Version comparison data
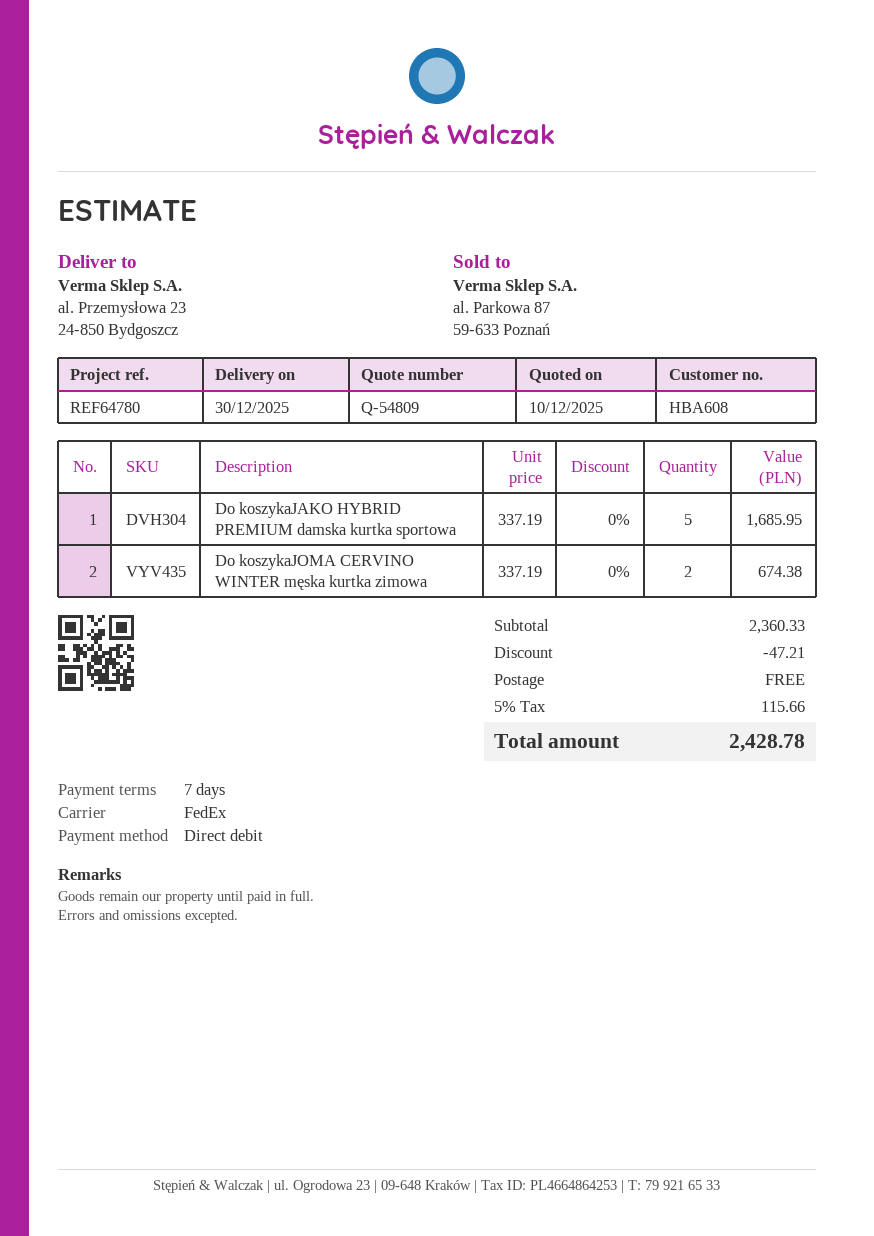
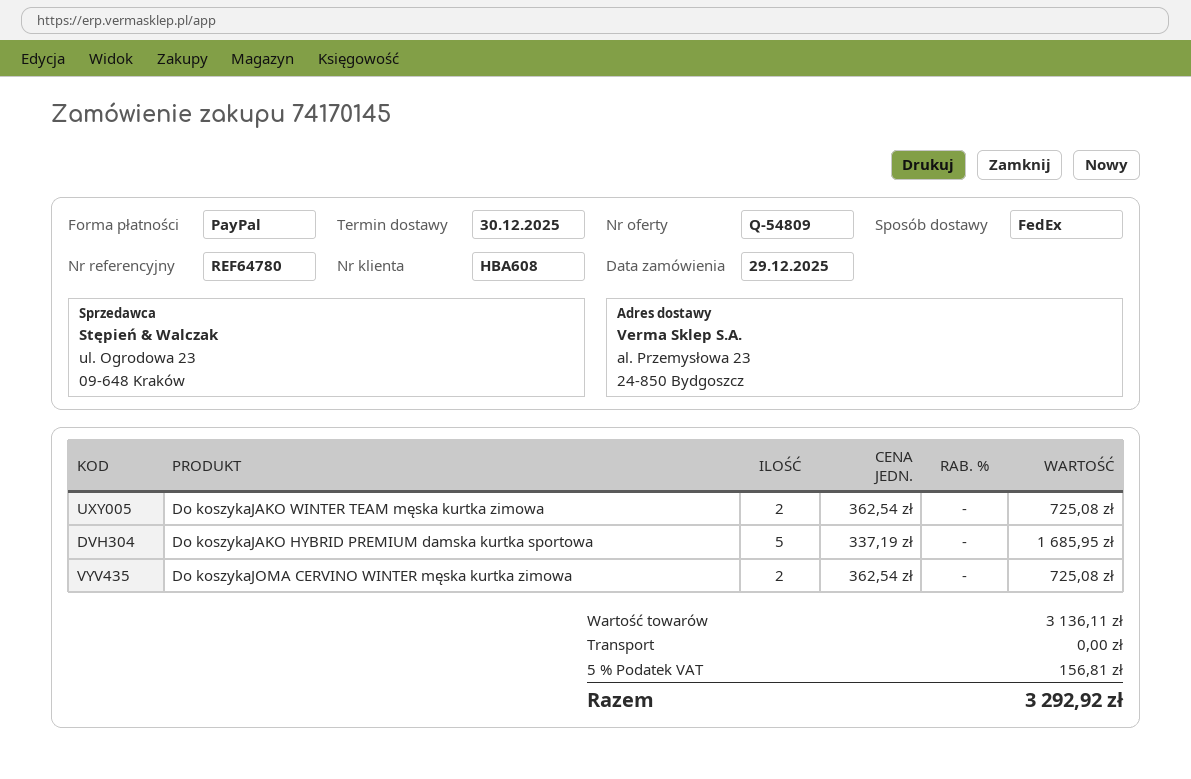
payment method: direct debit -> PayPal
Do koszykaJOMA CERVINO WINTER męska kurtka zimowa: 2 x 337.19 = 674.38 -> 2 x 362.54 = 725.08
Do koszykaJAKO WINTER TEAM męska kurtka zimowa: none -> 2 x 362.54 = 725.08
subtotal: 2360.33 -> 3136.11
discount: 47.21 -> none
tax: 5% = 115.66 -> 5% = 156.81
total: 2428.78 -> 3292.92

What to produce ::
Copy out each line of the entries that holds "kurtka".

Answer for this exercise ::
Do koszykaJOMA CERVINO WINTER męska kurtka zimowa: 2 x 337.19 = 674.38 -> 2 x 362.54 = 725.08
Do koszykaJAKO WINTER TEAM męska kurtka zimowa: none -> 2 x 362.54 = 725.08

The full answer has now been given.